▶ _Assigned task_
For this exercise, return exactly the lines of the material below that begin at the one with "- ✓ Blockchain" and stop after the one with "- The Pharbit".

▶ _Study material_
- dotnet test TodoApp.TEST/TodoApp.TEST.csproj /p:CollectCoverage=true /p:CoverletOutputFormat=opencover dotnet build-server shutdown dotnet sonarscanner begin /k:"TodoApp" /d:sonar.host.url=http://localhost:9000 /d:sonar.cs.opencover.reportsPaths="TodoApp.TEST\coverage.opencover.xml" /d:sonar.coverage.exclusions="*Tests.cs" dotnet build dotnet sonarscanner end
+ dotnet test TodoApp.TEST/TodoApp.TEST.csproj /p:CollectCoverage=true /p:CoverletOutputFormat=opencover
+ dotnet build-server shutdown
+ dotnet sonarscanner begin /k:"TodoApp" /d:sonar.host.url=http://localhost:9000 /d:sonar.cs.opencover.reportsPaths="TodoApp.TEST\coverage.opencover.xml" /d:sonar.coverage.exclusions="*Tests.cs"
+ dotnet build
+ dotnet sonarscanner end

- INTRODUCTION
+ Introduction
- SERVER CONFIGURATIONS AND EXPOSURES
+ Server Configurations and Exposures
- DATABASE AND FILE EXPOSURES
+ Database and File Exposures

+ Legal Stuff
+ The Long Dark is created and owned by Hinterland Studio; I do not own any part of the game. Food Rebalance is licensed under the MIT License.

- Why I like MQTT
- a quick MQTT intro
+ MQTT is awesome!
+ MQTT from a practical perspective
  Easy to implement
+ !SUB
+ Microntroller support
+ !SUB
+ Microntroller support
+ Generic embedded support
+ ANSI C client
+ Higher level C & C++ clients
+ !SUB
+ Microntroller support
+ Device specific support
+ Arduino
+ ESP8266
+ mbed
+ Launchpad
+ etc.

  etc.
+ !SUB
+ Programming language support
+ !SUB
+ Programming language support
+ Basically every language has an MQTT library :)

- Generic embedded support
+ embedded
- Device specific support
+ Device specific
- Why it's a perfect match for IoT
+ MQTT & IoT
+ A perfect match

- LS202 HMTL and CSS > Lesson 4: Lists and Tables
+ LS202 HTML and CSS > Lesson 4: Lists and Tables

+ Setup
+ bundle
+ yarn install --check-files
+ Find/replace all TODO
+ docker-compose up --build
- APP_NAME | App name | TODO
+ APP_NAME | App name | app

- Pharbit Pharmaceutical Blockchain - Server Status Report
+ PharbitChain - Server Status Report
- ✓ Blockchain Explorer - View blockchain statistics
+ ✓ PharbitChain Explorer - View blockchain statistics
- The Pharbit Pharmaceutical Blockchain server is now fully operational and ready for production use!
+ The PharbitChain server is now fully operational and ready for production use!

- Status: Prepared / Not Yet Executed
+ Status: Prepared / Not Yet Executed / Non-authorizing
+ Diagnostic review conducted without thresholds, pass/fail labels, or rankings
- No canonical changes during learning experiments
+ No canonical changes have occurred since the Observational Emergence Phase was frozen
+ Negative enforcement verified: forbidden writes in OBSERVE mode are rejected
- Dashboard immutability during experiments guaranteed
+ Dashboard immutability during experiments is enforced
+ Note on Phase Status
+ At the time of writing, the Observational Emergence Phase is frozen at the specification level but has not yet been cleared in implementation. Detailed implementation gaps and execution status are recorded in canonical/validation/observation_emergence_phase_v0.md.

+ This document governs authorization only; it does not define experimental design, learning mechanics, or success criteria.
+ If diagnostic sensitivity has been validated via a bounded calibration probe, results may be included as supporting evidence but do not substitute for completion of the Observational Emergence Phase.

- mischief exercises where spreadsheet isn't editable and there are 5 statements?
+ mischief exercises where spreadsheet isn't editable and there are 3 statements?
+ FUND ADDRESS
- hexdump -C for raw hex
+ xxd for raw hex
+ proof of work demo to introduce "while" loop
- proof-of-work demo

▶ _Exercise result_
- ✓ Blockchain Explorer - View blockchain statistics
+ ✓ PharbitChain Explorer - View blockchain statistics
- The Pharbit Pharmaceutical Blockchain server is now fully operational and ready for production use!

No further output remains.